I was recently reading a favorite blog of mine, http://future-of-work.spaces.live.com/blog/. In his July 17 post, Dan Rasmus commented on ways to keep your workforce engaged. A few of his comments resonated with me as I have seen so many of the organizations I work with face difficult layoff decisions.
“…we need to think more deeply about what drives innovation, what keeps customers coming back, what helps other employees engage and what actually makes a plan, a project or a task execute well within the organization. The answer to all of those..start with people, and when networks breakdown during layoffs…The structure of the firm changes when people leave. Social connections become lost. Confidences and communications become frayed. Edges of the organization lose their sharpness, they blur as they scramble to replace what is lost, and all of that increases friction, further degrading moral and reinforcing disengagement.”

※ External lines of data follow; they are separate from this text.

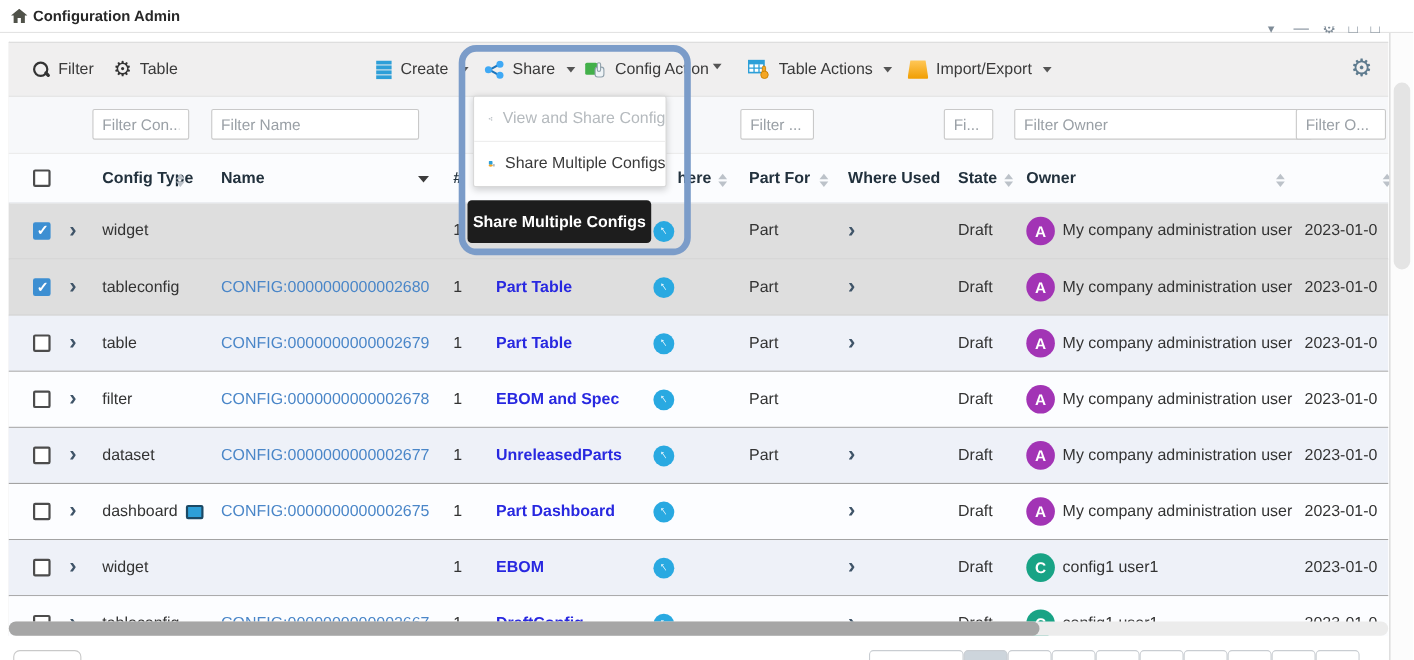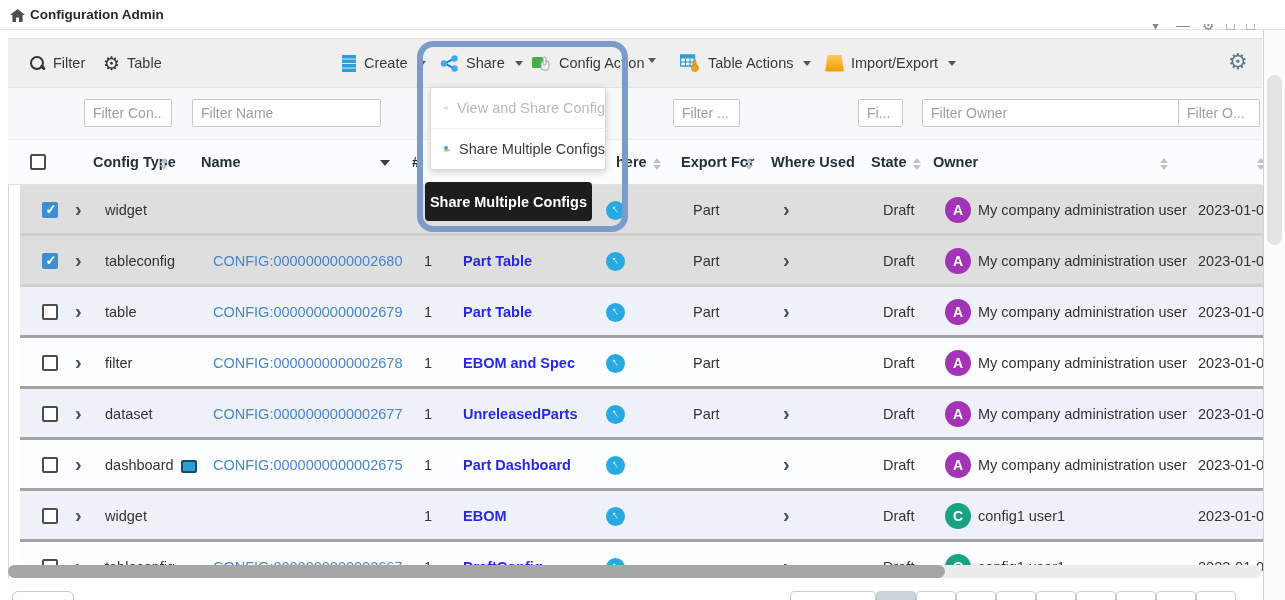--- a/index.html
+++ b/index.html
@@ -51,21 +51,21 @@
   .x-num   { left:404px; }
   .x-label { left:443px; }
   .x-valid { left:673px; }
   .x-where { left:763px; }
   .x-state { left:863px; }
   .x-owner { left:958px; }
   .x-date  { left:1178px; }
   .x-frag  { left:608px; }
 
   
-  .trow { position:absolute; left:20px; width:1254px; height:51px; border-bottom:3px solid #a3a3a3; z-index:1;text-decoration:underline; }
+  .trow { position:absolute; left:8px; width:1254px; height:51px; border-bottom:1px solid #a3a3a3; z-index:1;text-decoration:underline; }
   .row-sel  { background:#dedede; border-bottom-color:#cfcfcf; }
   .row-odd  { background:#eef1f8; }
   .row-even { background:#fcfdff; }
   .cell { position:absolute; line-height:51px; font-size:14.5px; color:#333; white-space:nowrap; }
   .cb { position:absolute; left:22px; top:17px; width:16px; height:16px; border:2px solid #4c4c4c; border-radius:2px; background:#fff; cursor:pointer; }
   .cb.checked { background:#3d8fd2; border-color:#3d8fd2; }
   .cb.checked::after { content:"\2713"; position:absolute; left:1.5px; top:-2px; color:#fff; font-size:13px; font-weight:bold; }
   .exp { position:absolute; left:55px; top:0; line-height:48px; font-size:20px; font-weight:bold; color:#3f5468; cursor:pointer; }
   .exp::before { content:"\203A"; }
   .wchev { position:absolute; left:763px; top:0; line-height:48px; font-size:20px; font-weight:bold; color:#3f5468; cursor:pointer; }
@@ -195,21 +195,21 @@
 
   <div class="thead">
     <span class="cb" style="top:14px"></span>
     <span class="hcell x-type">Config Type</span>
     <span class="sorts" style="left:152px"></span>
     <span class="hcell x-name">Name</span>
     <span class="sort-desc"></span>
     <span class="hcell x-num">#</span>
     <span class="hcell x-frag">here</span>
     <span class="sorts" style="left:645px"></span>
-    <span class="hcell x-valid">Export For</span>
+    <span class="hcell x-valid">Part For</span>
     <span class="sorts" style="left:737px"></span>
     <span class="hcell x-where">Where Used</span>
     <span class="hcell x-state">State</span>
     <span class="sorts" style="left:905px"></span>
     <span class="hcell" style="left:925px">Owner</span>
     <span class="sorts" style="left:1152px"></span>
     <span class="sorts" style="left:1249px"></span>
   </div>
 
   <div class="trow row-sel" style="top:185px">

At worst, organizations are laying off a straight percentage from their workforce regardless of role or criticality to current and future business priorities. Others are using more precision in identifying where there is opportunity to cut labor costs without impacting their long term strategies. That precision is achieved by aligning skills and roles with the overall future needs of an organization, i.e. Strategic Workforce Planning. Workforce Planning is not about a person. It is not succession planning. But what Dan brings into play is the immediacy in structural decay that can happen if social connections are fractured or dissolved. The remaining workforce is exposed and vulnerable and prone to disengagement. And it is that very disengagement that translates into potential lowered productivity, profitability, increased high performer turnover and other such key indicators organizations assess the health of their business by. We cannot always avoid layoffs within our business. But what we can do is be honest with our employees about the decisions that have to be made. We can explain the vision of the business and why they are essential to making it happen. In other words, we can be as engaged with them as we hope them to be with our business.

Rana, thank you for taking this to the next level. I sincerely hope that your clients heed this advice as they think about the health of their workforce.